Sonoma County’s beleaguered housing market is showing some new features for spring: stronger sales, lower inventory, a bump in prices and multiple offers on higher-priced homes.
The median price for single-family homes rose nearly 8 percent in April to $345,000, according to The Press Democrat’s monthly housing report compiled by Pacific Union International Vice President Rick Laws. It amounted to the highest monthly price since May 2011, when the median was $354,000.
Buyers last month purchased 434 single-family homes, up 22 percent from a year ago.
Sales for the first four months of the year are the strongest since 2005, when the nation’s housing bubble was still in expansion mode. And while no one is predicting soaring prices or the end of a historic foreclosure crisis, agents and brokers expect the strong sales to continue.
“This is going to be the best year we’ve seen since at least 2006,” said Laws. “This is how we’re going to recover.”

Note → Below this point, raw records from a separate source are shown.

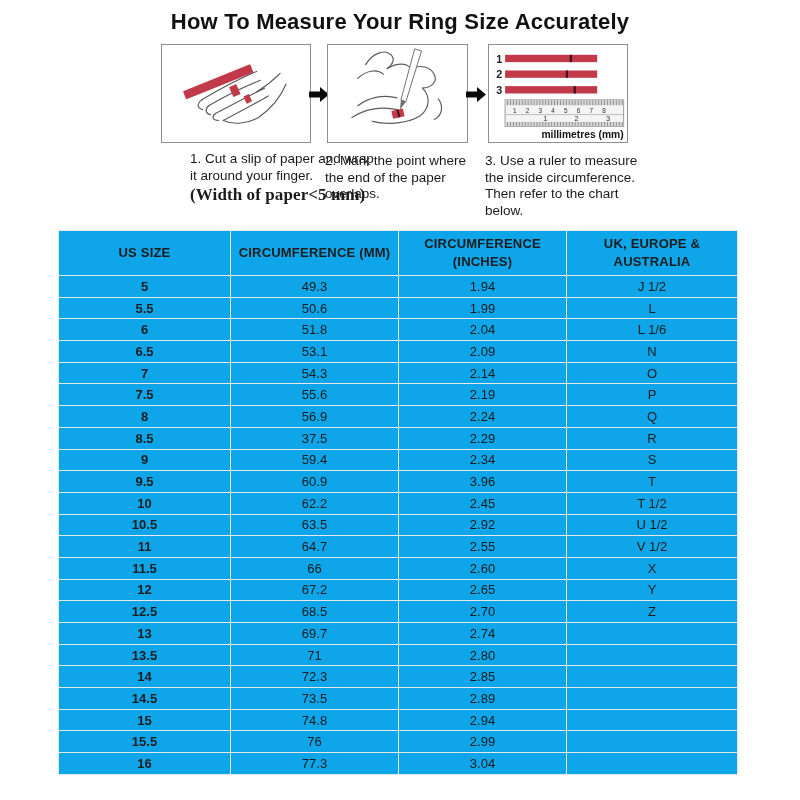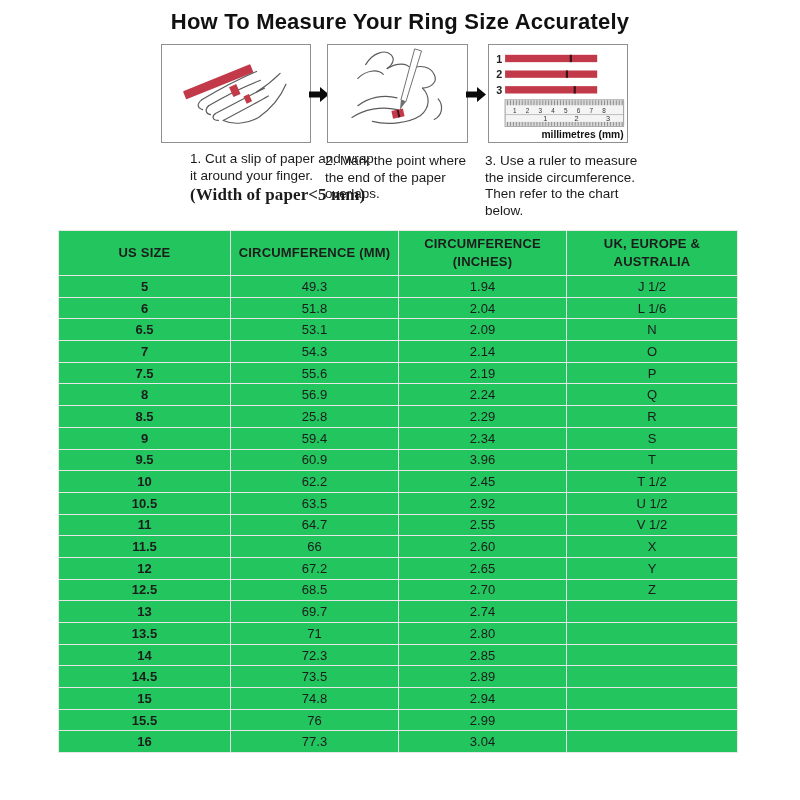"US SIZE" table.size { background: #22c55e -> #0ea5e9 }
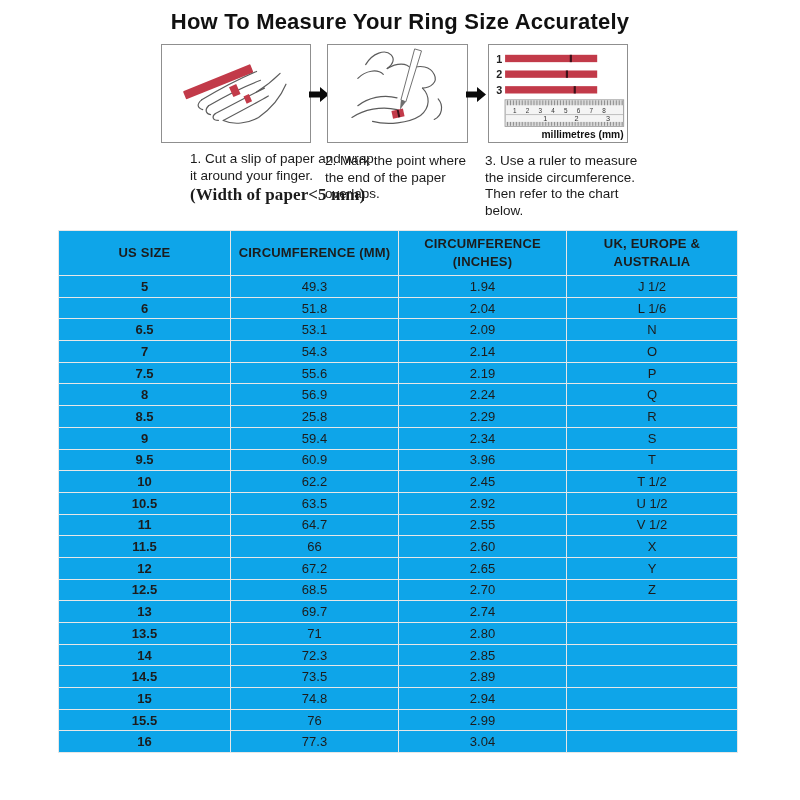"5.5" tr { html: none -> <tr> <td>5.5</td> <td>50.6</td> <td>1.99</td> <td>L</td> </tr> }
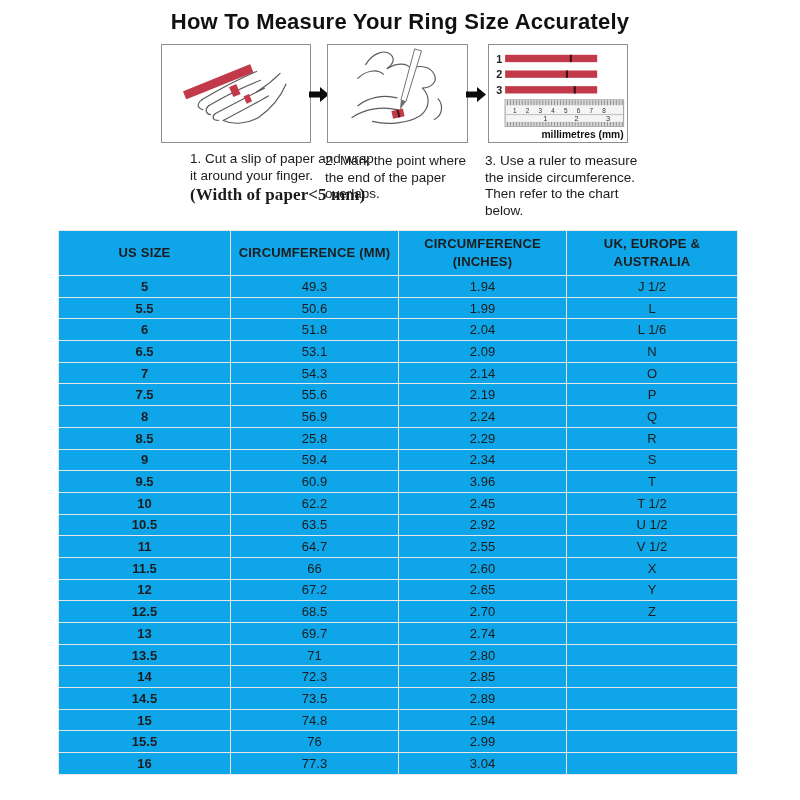"25.8" td.col-mm { text: 25.8 -> 37.5 }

The county ended April with 999 single-family homes for sale, the lowest number for that month since 766 homes were available in April 2005.
The inventory of homes for sale is half the amount it was a year ago.

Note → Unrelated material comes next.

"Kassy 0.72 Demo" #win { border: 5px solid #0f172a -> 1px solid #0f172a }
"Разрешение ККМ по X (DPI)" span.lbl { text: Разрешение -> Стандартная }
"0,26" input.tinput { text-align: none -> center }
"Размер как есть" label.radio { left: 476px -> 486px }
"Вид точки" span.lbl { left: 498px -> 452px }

“That’s a pretty dramatic decrease in the number of listings,” said Tim Freeman, manager of Coldwell Banker in Santa Rosa. The entire San Francisco Bay Area is reporting similar trends for sales and inventory, he said.

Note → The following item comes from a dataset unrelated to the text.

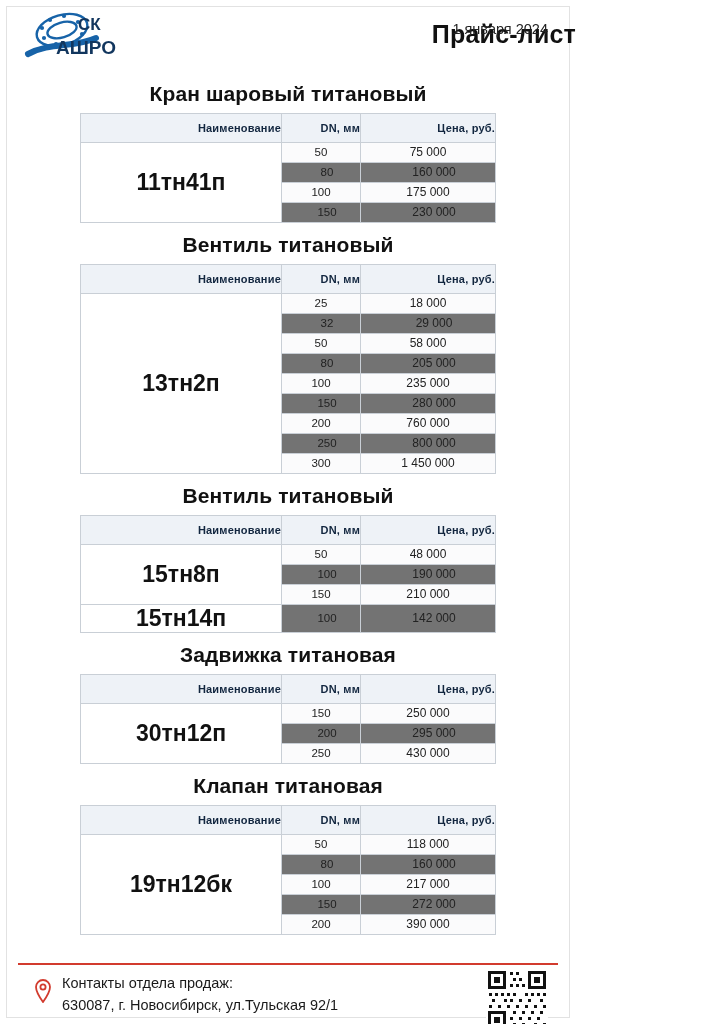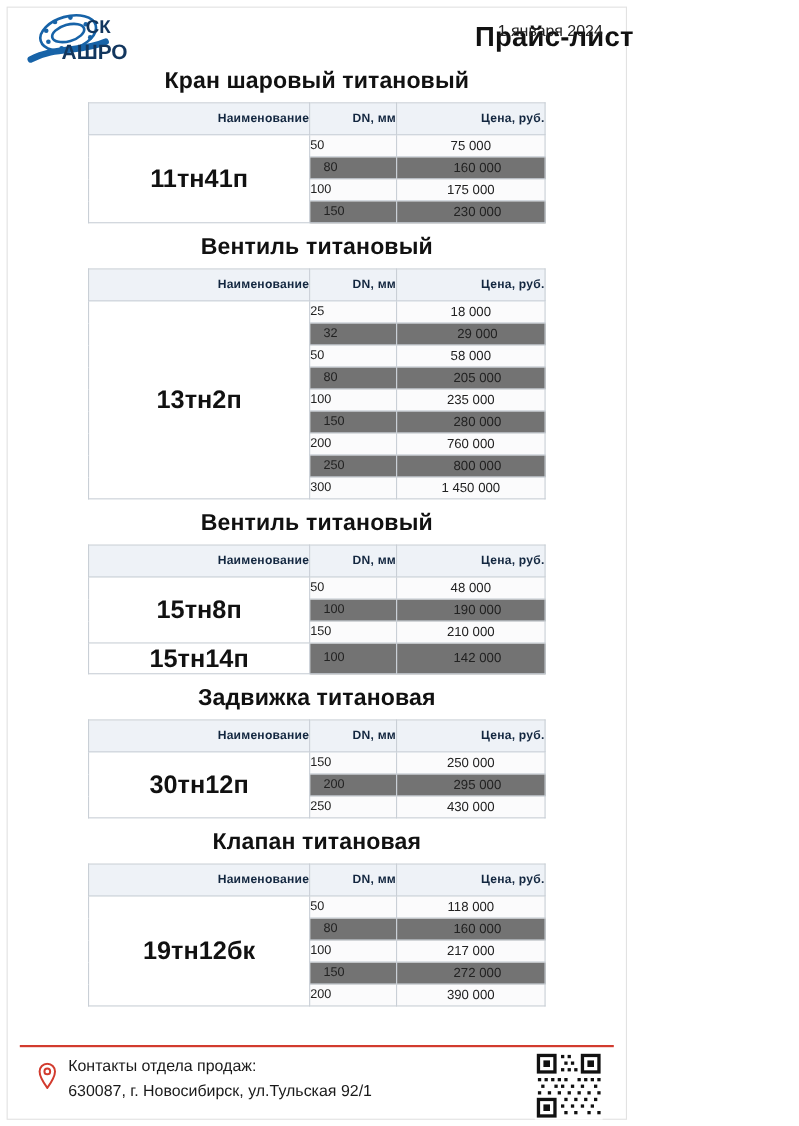"СК" .page { gap: none -> 20px }
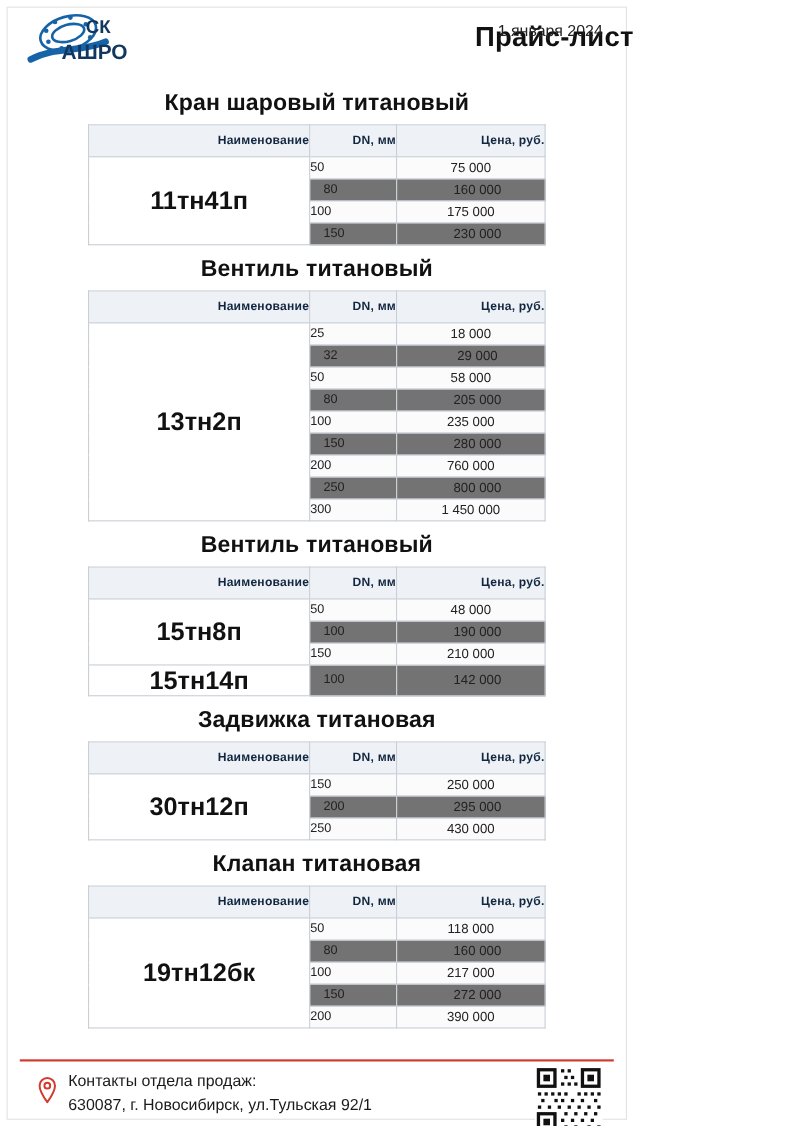"50" td.dn { text-align: left -> center }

County home values peaked in 2005, with an annual median price of $595,000. Prices began a steep slide in 2007 and hit an annual low last year of $325,000, a level last seen in 2000.
Since the slide began, buyers often have faced competition for condominiums and starter homes priced below $300,000. But this spring agents and brokers are reporting multiple offers for homes priced between $500,000 and $900,000.
While starter homes remain the most active part of the market, agents now are reporting more sales at the top end, too.
Last month buyers purchased 29 homes for $1 million or more in the county. That was as many sales in that price segment as occurred in the previous three months combined. It amounted to the best showing for any month in more than three years.
Nearly 10,000 county residents have lost their homes in foreclosure in the past five years. Agents said the suffering is far from over, but generally they doubt the market will be flooded with distressed property in the coming months.
Foreclosures and short sales, where the home price is less than the amount owed on the mortgage, made up 42 percent of all last month’s sales, the lowest portion since August 2011.